─── SUPPLIED MATERIAL ───

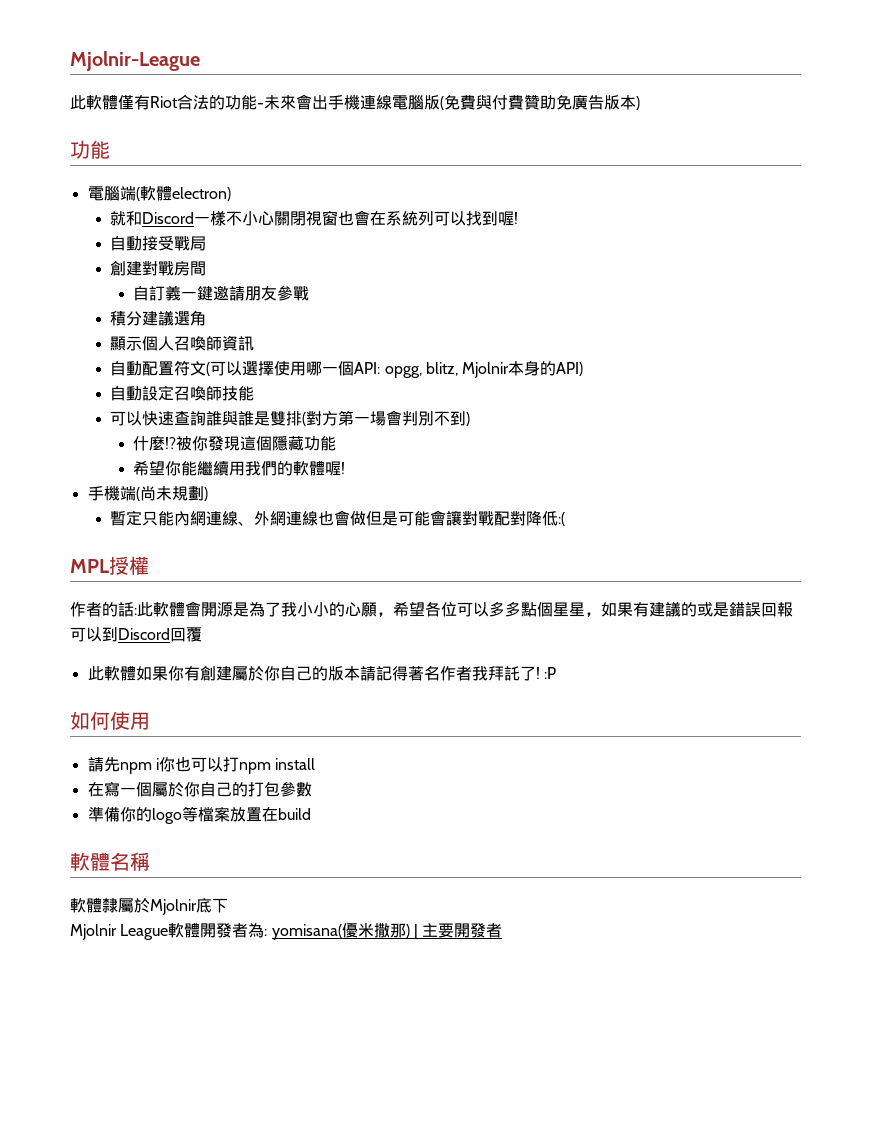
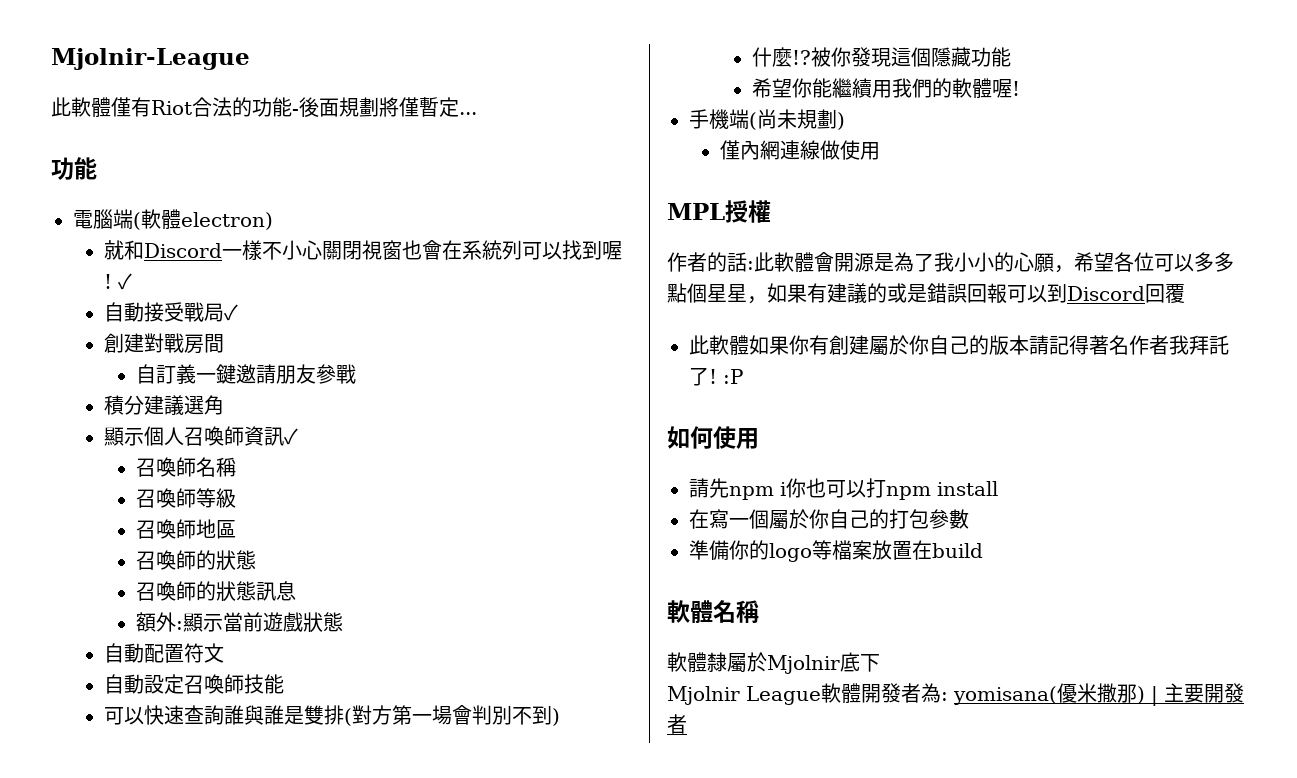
- 此軟體僅有Riot合法的功能-未來會出手機連線電腦版(免費與付費贊助免廣告版本)
+ 此軟體僅有Riot合法的功能-後面規劃將僅暫定...
- 就和Discord一樣不小心關閉視窗也會在系統列可以找到喔!
+ 就和Discord一樣不小心關閉視窗也會在系統列可以找到喔! ✓
- 自動接受戰局
+ 自動接受戰局✓
- 顯示個人召喚師資訊
- 自動配置符文(可以選擇使用哪一個API: opgg, blitz, Mjolnir本身的API)
+ 顯示個人召喚師資訊✓
+ 召喚師名稱
+ 召喚師等級
+ 召喚師地區
+ 召喚師的狀態
+ 召喚師的狀態訊息
+ 額外:顯示當前遊戲狀態
+ 自動配置符文
- 暫定只能內網連線、外網連線也會做但是可能會讓對戰配對降低:(
+ 僅內網連線做使用

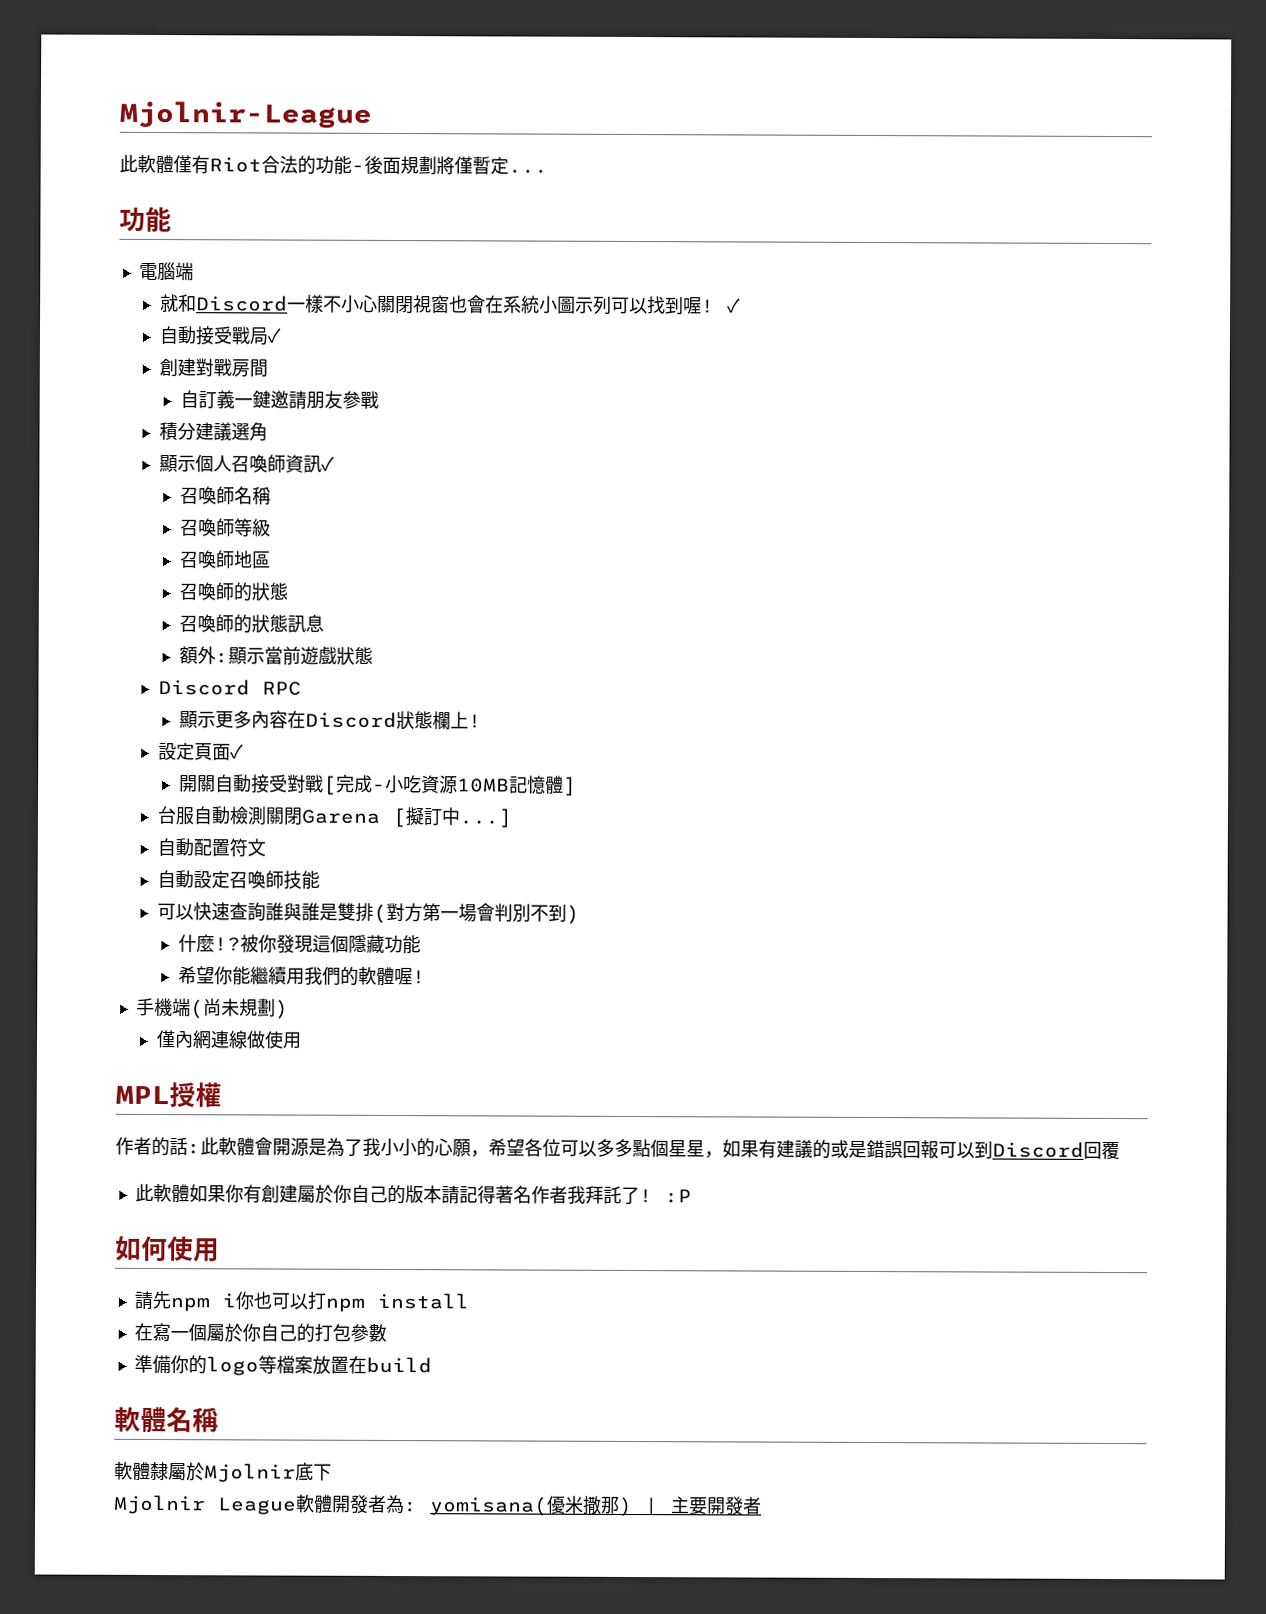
- 電腦端(軟體electron)
+ 電腦端
- 就和Discord一樣不小心關閉視窗也會在系統列可以找到喔!
+ 就和Discord一樣不小心關閉視窗也會在系統小圖示列可以找到喔!
+ Discord RPC
+ 顯示更多內容在Discord狀態欄上!
+ 設定頁面✓
+ 開關自動接受對戰[完成-小吃資源10MB記憶體]
+ 台服自動檢測關閉Garena [擬訂中...]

───

(PROBLEM): Print all the entries exactly as they appear, without the pictures.

(RESULT FOR THIS EXERCISE):
- 此軟體僅有Riot合法的功能-未來會出手機連線電腦版(免費與付費贊助免廣告版本)
+ 此軟體僅有Riot合法的功能-後面規劃將僅暫定...
- 就和Discord一樣不小心關閉視窗也會在系統列可以找到喔!
+ 就和Discord一樣不小心關閉視窗也會在系統列可以找到喔! ✓
- 自動接受戰局
+ 自動接受戰局✓
- 顯示個人召喚師資訊
- 自動配置符文(可以選擇使用哪一個API: opgg, blitz, Mjolnir本身的API)
+ 顯示個人召喚師資訊✓
+ 召喚師名稱
+ 召喚師等級
+ 召喚師地區
+ 召喚師的狀態
+ 召喚師的狀態訊息
+ 額外:顯示當前遊戲狀態
+ 自動配置符文
- 暫定只能內網連線、外網連線也會做但是可能會讓對戰配對降低:(
+ 僅內網連線做使用

- 電腦端(軟體electron)
+ 電腦端
- 就和Discord一樣不小心關閉視窗也會在系統列可以找到喔!
+ 就和Discord一樣不小心關閉視窗也會在系統小圖示列可以找到喔!
+ Discord RPC
+ 顯示更多內容在Discord狀態欄上!
+ 設定頁面✓
+ 開關自動接受對戰[完成-小吃資源10MB記憶體]
+ 台服自動檢測關閉Garena [擬訂中...]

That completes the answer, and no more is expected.